Pero no me escuchó. Mi hermano hablaba con mi padre. Entonces sonó la voz, débil, avergonzada, acabada, de mi padre.
—Hija mía, Sarita, cariño...
—¡Papá!
Mi padre rompió en sollozos, por su librería y por sus libros, por su soledad y la muerte del amor de su vida, por su país arruinado, por su hijo inepto y egoísta, por haberme ocultado su ruinoso plan, por tener que pedir dinero a su hija. Y así fue que acabé consolándole a él, prometiéndole que encontraríamos la solución, que no se preocupara, que Sarita se ocuparía de todo. Y no, no pude contarle lo que me había sucedido.
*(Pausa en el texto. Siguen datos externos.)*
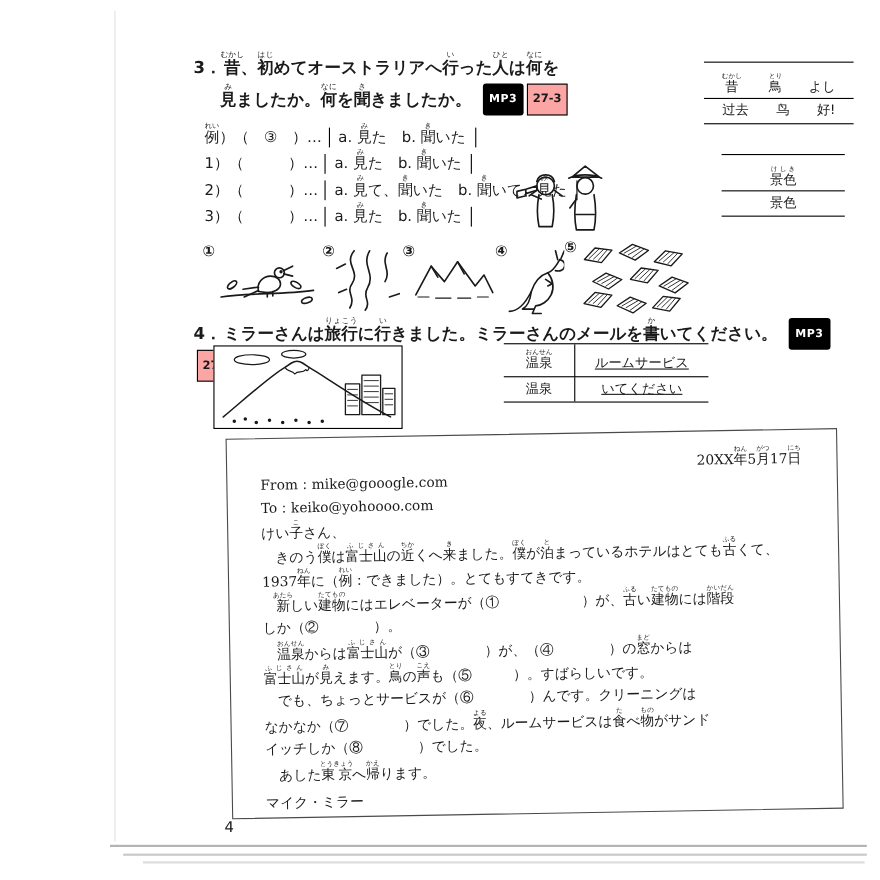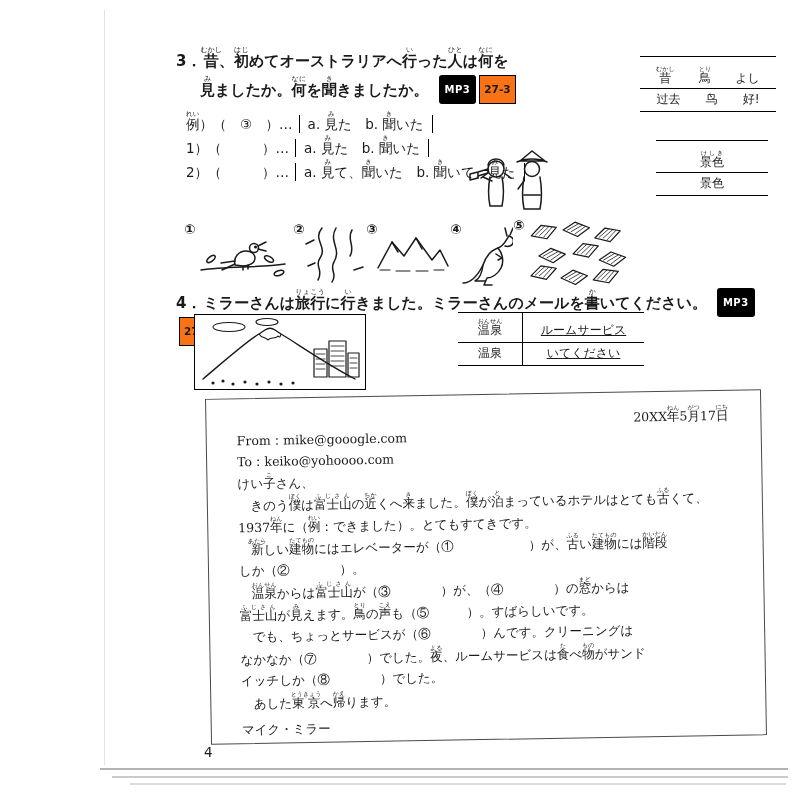--- a/index.html
+++ b/index.html
@@ -13,21 +13,21 @@
 
   
   .sec-header { font-size:15px; font-weight:bold; line-height:27px; }
   .sec-header .secnum { margin-right:2px; }
   .sec-header .indent { padding-left:24px; }
   .sec-header rt { font-size:7px; }
 
   
   .mp3 { display:inline-block; background:#000; color:#fff; font-size:10px; font-weight:bold;
          border-radius:3px; padding:1px 6px; margin-left:10px; vertical-align:2px; letter-spacing:.5px;}
-  .track { display:inline-block; border:1.2px solid #000; background:#f97316; font-size:10.5px;
+  .track { display:inline-block; border:1.2px solid #000; background:#fca5a5; font-size:10.5px;
            font-weight:bold; padding:0 4px; margin-left:3px; vertical-align:2px; }
 
   
   .s3-items { font-size:13.5px; }
   .item { height:24px; line-height:24px; white-space:nowrap; }
   .item .bracket { border-left:1.5px solid #000; border-right:1.5px solid #000; padding:1px 8px; margin-left:6px; }
 
   
   .vbox { border-top:1.2px solid #000; border-bottom:1.2px solid #000; font-size:12px; background:#fff; }
   .vbox .vrow { display:flex; justify-content:space-around; align-items:flex-end; padding:1px 4px; }
@@ -89,20 +89,21 @@
       <span>过去</span>
       <span>鸟</span>
       <span>好!</span>
     </div>
   </div>
 
   <div class="abs s3-items" style="left:186px; top:110px;">
     <div class="item"><span><ruby>例<rt>れい</rt></ruby>）（　③　）…</span><span class="bracket">a. <ruby>見<rt>み</rt></ruby>た　b. <ruby>聞<rt>き</rt></ruby>いた</span></div>
     <div class="item"><span>1）（　　　）…</span><span class="bracket">a. <ruby>見<rt>み</rt></ruby>た　b. <ruby>聞<rt>き</rt></ruby>いた</span></div>
     <div class="item"><span>2）（　　　）…</span><span class="bracket">a. <ruby>見<rt>み</rt></ruby>て、<ruby>聞<rt>き</rt></ruby>いた　b. <ruby>聞<rt>き</rt></ruby>いて、<ruby>見<rt>み</rt></ruby>た</span></div>
+    <div class="item"><span>3）（　　　）…</span><span class="bracket">a. <ruby>見<rt>み</rt></ruby>た　b. <ruby>聞<rt>き</rt></ruby>いた</span></div>
   </div>
 
   <div class="abs vbox" style="left:656px; top:140px; width:112px; text-align:center;">
     <div class="vrow jp" style="justify-content:center;">
         <span><ruby>景色<rt>けしき</rt></ruby></span>
       </div>
     <div class="vrow cn" style="justify-content:center;">
         <span>景色</span>
       </div>
   </div>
Aún no. Ahora no.
Me despedí de Pip, que salió de su dormitorio para darme otro abrazo. Se me abrió de nuevo el grifo del llanto. No sé de dónde me salían tantas lágrimas.
—Oh dear, oh dear. That’s right. Let it all out.
¿Para qué contarle que las cosas habían empeorado aún más? Ya le había dado bastante la lata por una noche. Y ya no podía más.